→ Task input:
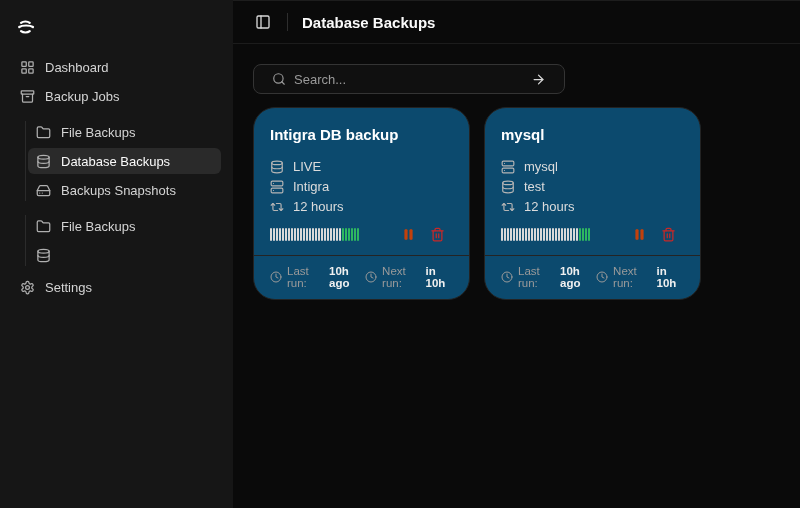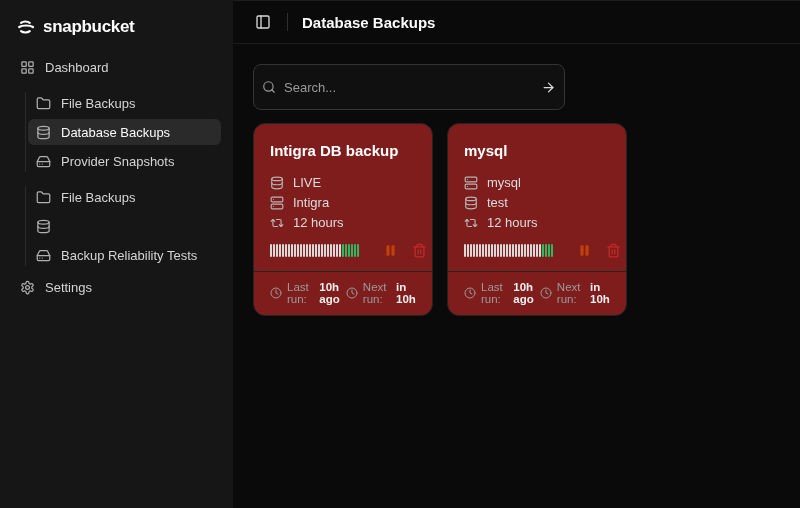"snapbucket" span.logo-text { html: <span>snapbucket</span> -> none }
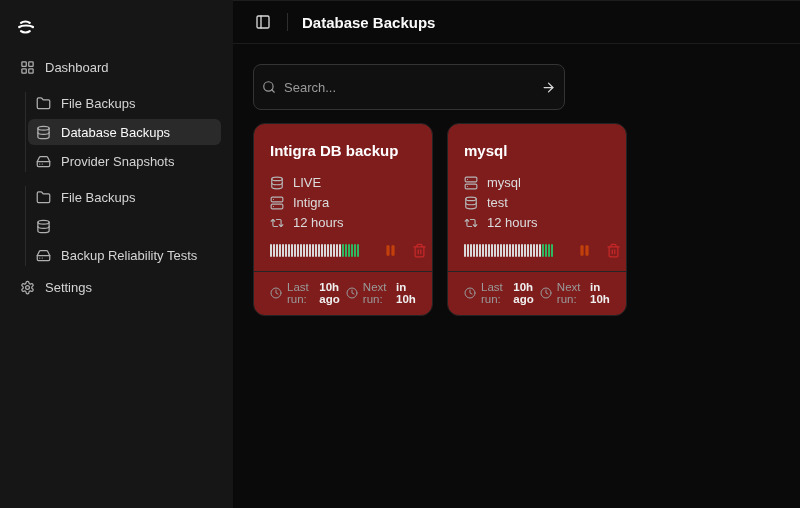"Search..." .searchbar { height: 46px -> 30px; padding: 0 8px -> 0 18px }
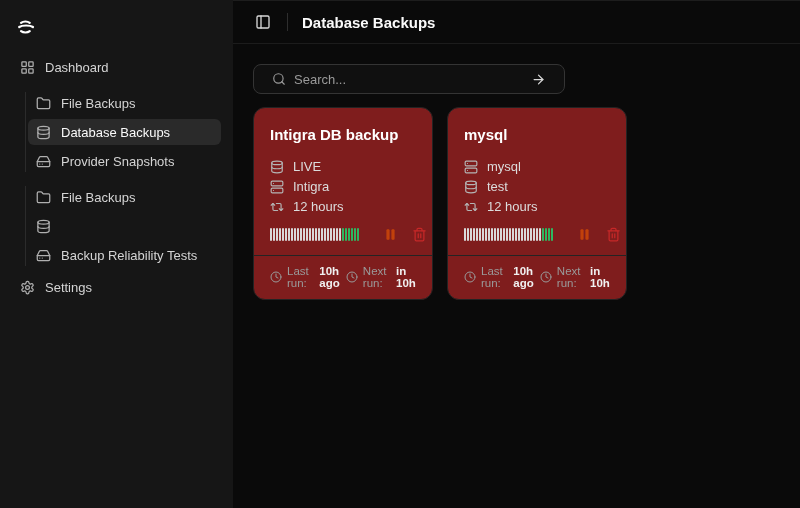"Backup Jobs" div.nav-item { html: none -> <div> <span> <svg> <rect></rect> <path></path> <path></path> </svg> </span> <span>Backup Jobs</span> </div> }
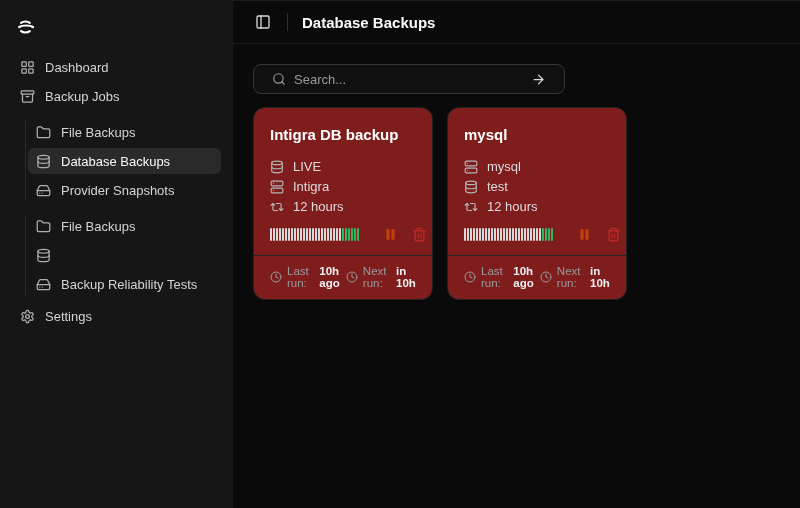"Intigra DB backup" .card { background: #7f1d1d -> #0c4a6e; border-radius: 12px -> 22px; width: 180px -> 217px }
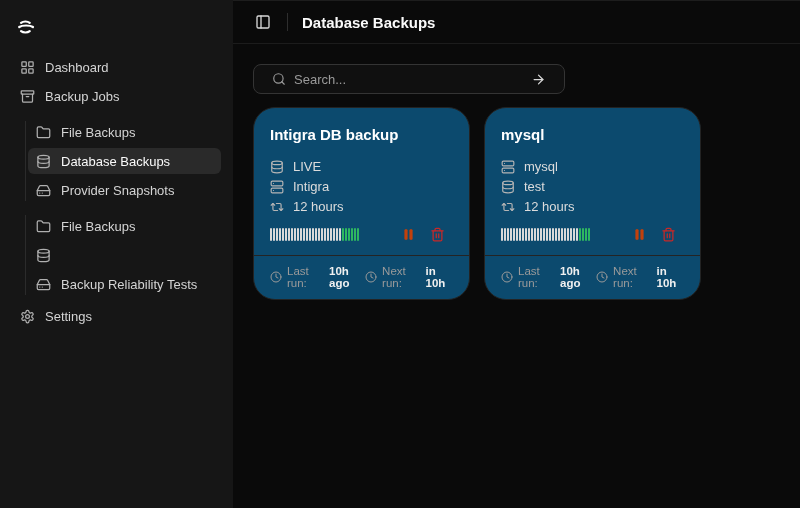"Provider Snapshots" span { text: Provider -> Backups }
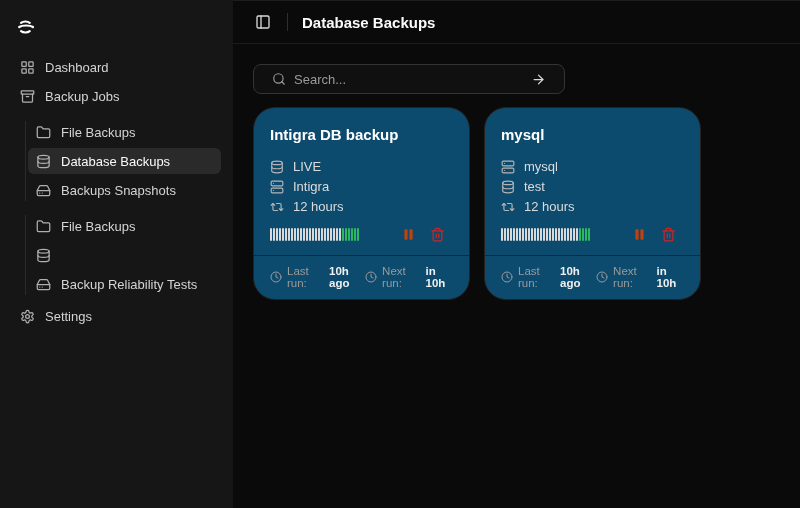"Backup Reliability Tests" div.nav-item { html: <div> <span> <svg> <line></line> <path></path> <line></line> <line></line> </svg> </span> <span>Backup Reliability Tests</span> </div> -> none }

→ Goal of the exercise:
Beginning at the line with "text: Provider ->", reproduce word for word each line through the last line of the records. Include both ends but no pictures.

→ Task response:
"Provider Snapshots" span { text: Provider -> Backups }
"Backup Reliability Tests" div.nav-item { html: <div> <span> <svg> <line></line> <path></path> <line></line> <line></line> </svg> </span> <span>Backup Reliability Tests</span> </div> -> none }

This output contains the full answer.